===== Dataset excerpts =====

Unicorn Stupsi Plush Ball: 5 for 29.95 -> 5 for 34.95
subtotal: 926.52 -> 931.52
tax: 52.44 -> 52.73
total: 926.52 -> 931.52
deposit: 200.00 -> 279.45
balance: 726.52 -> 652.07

=====
===== Dataset excerpts =====

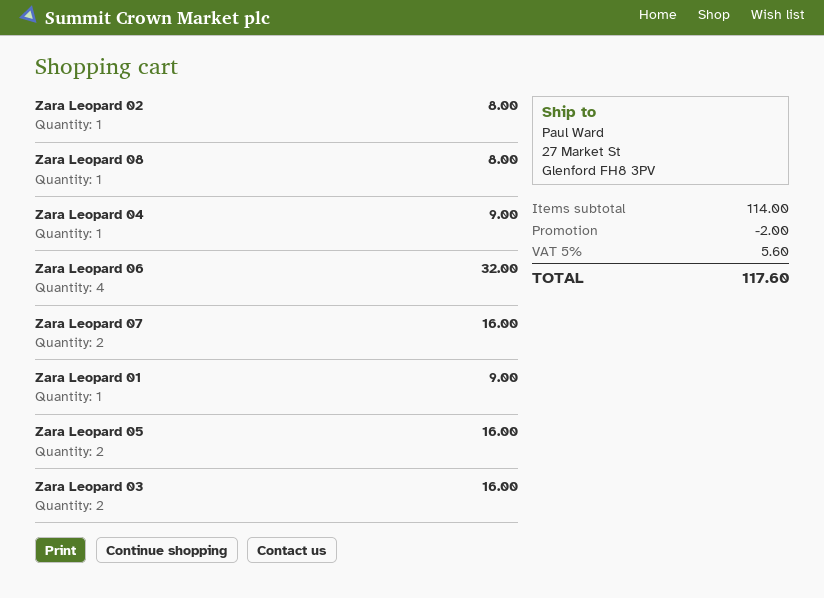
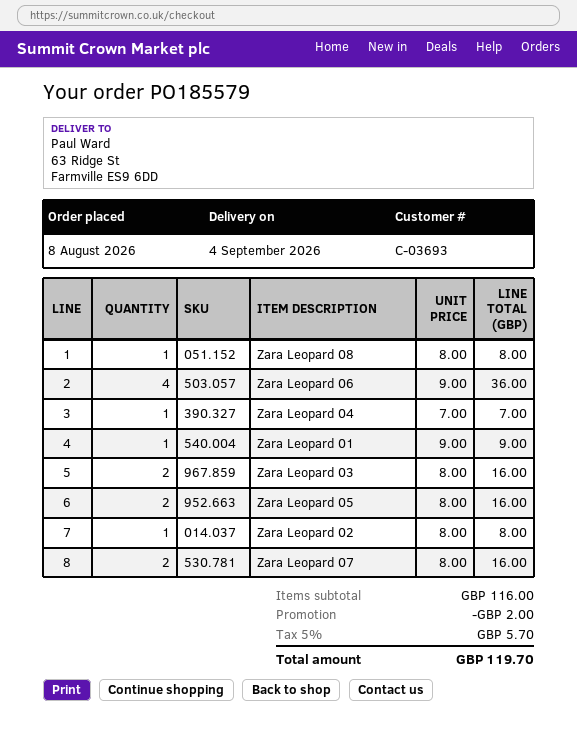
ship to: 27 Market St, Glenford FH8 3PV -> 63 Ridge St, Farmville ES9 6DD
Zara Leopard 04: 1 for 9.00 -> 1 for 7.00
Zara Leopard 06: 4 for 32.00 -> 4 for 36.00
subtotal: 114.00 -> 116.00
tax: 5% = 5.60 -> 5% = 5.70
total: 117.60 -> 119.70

=====

## Task
Within the data above, the lines from the one with "tax: 52.44 -> 52.73" to the one with "balance: 726.52 -> 652.07" must be repeated exactly; no other line belongs in the answer.

## Answer space
tax: 52.44 -> 52.73
total: 926.52 -> 931.52
deposit: 200.00 -> 279.45
balance: 726.52 -> 652.07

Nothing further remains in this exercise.